[Collection entries]
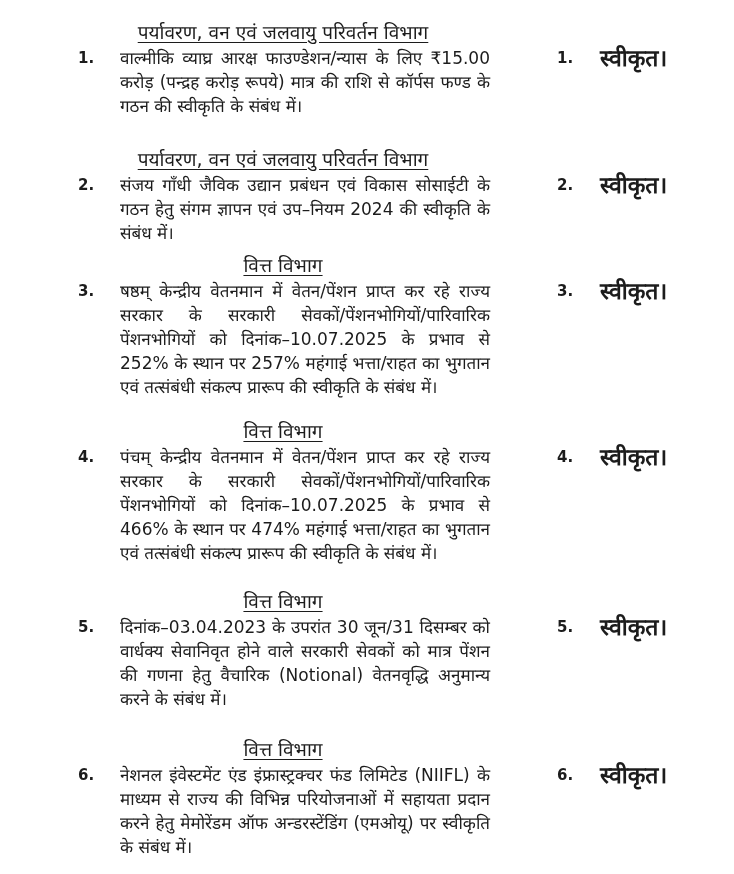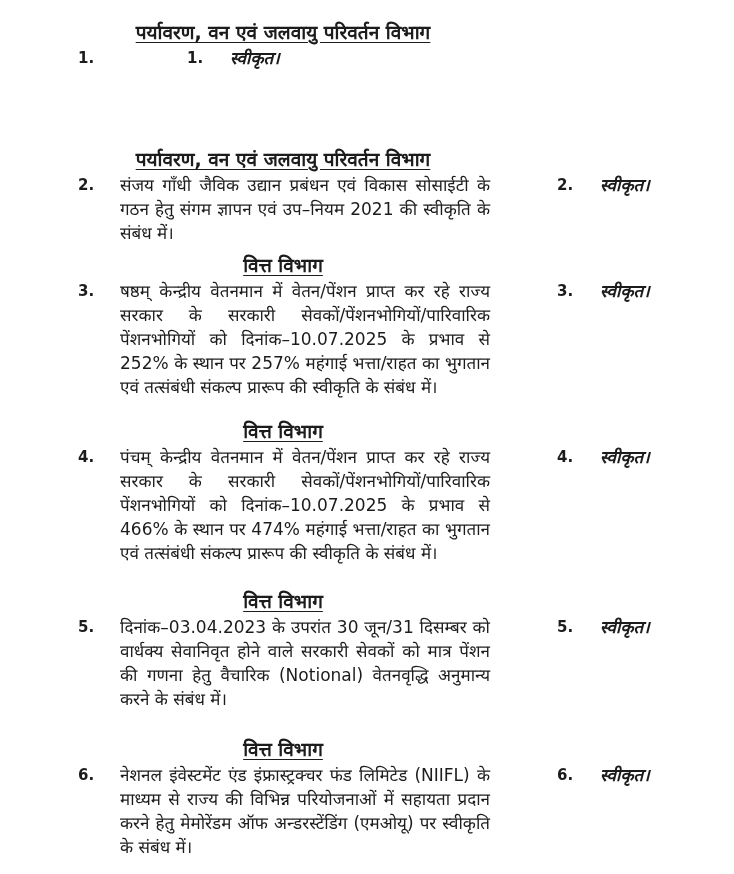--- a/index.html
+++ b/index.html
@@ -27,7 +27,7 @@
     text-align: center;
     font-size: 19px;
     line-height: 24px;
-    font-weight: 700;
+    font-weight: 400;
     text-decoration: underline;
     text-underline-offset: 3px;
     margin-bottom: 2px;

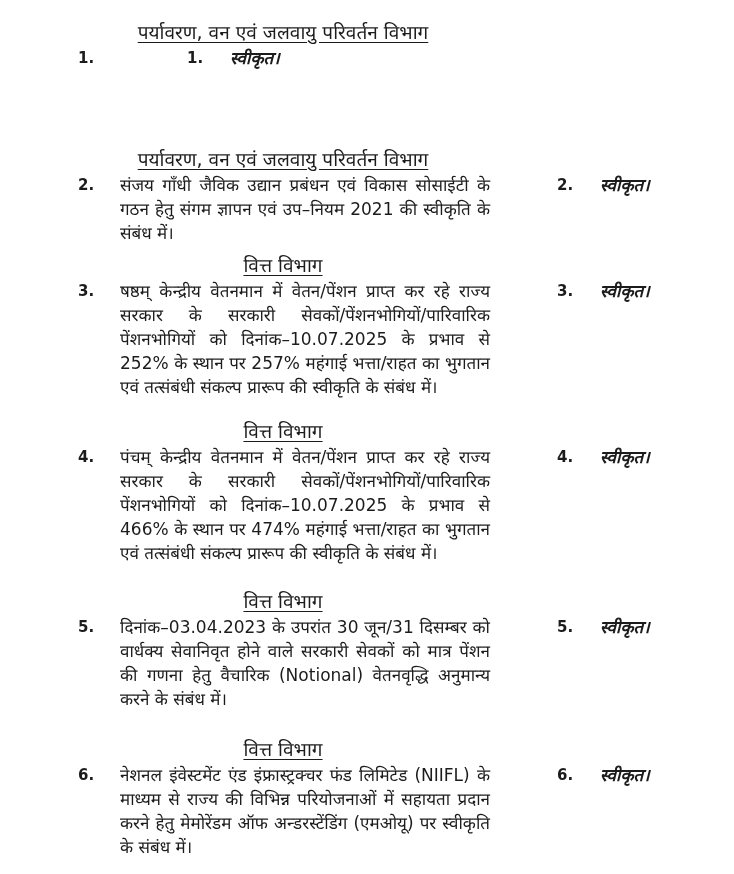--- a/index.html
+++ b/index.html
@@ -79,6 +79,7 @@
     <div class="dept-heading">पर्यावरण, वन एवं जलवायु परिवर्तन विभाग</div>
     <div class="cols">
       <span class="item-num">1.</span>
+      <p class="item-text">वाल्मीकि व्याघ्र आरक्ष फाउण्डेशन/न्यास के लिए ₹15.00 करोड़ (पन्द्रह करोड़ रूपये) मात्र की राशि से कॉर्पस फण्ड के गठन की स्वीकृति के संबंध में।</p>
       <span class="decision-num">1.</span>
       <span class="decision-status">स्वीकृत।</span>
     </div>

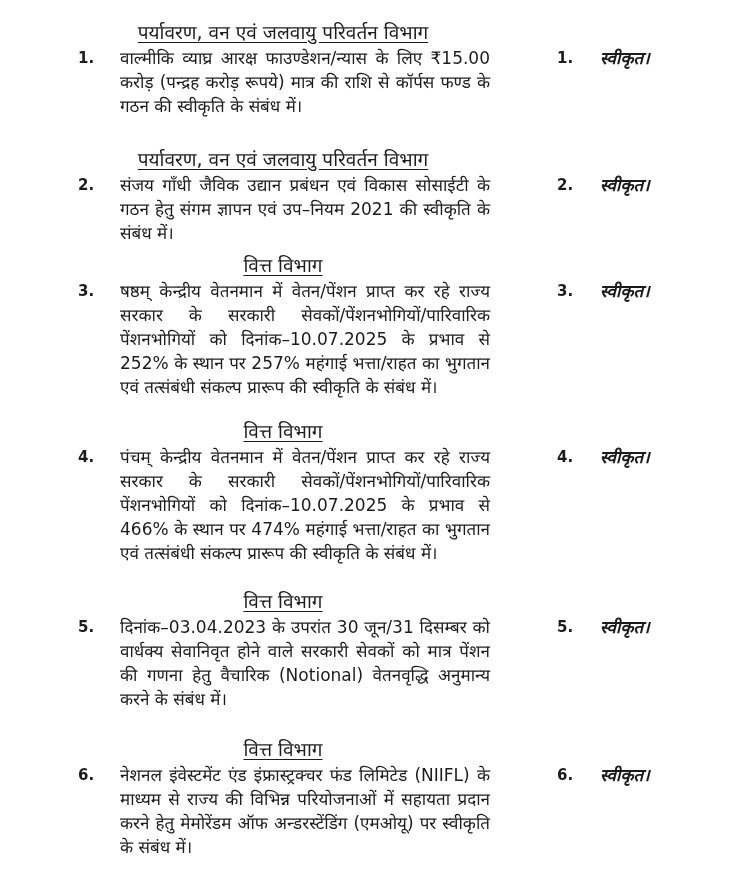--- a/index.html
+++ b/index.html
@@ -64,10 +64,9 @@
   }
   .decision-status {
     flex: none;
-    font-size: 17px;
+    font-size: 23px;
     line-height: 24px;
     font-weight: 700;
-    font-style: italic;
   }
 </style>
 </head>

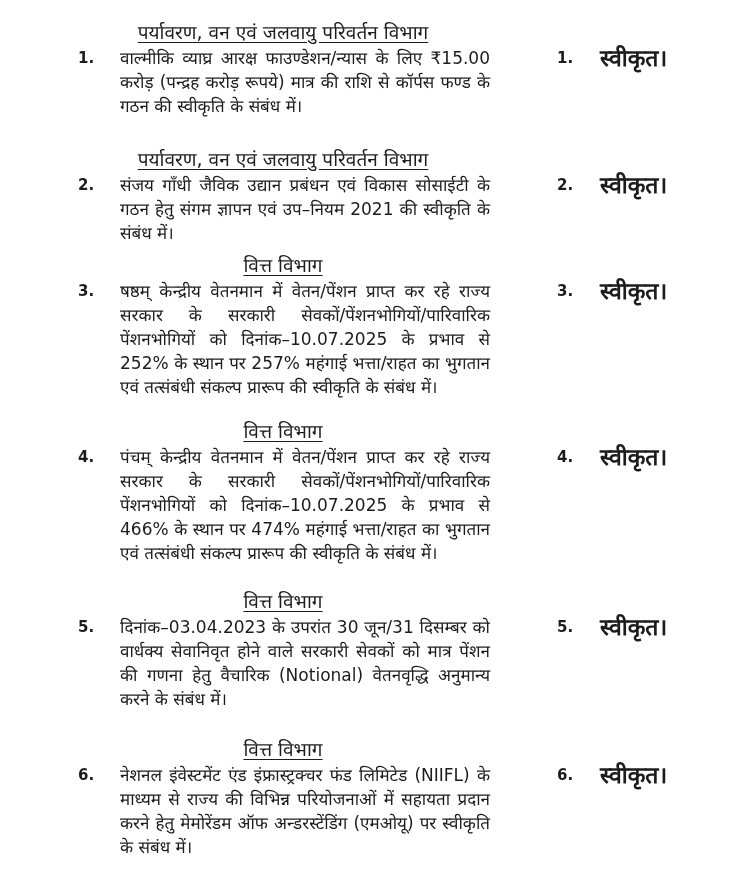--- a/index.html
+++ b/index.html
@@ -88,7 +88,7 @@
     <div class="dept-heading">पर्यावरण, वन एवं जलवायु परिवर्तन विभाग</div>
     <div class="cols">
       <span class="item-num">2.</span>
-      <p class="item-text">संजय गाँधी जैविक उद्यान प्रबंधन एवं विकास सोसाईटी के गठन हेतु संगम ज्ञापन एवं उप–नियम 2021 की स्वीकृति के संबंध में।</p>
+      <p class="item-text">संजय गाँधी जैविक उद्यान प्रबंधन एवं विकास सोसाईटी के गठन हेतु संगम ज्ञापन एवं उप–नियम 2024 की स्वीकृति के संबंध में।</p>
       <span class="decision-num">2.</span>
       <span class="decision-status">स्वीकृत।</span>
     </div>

Task brief: Go through the records above. Copy each line in which the string "underline" appears.

Solution to this problem:
     text-decoration: underline;
     text-underline-offset: 3px;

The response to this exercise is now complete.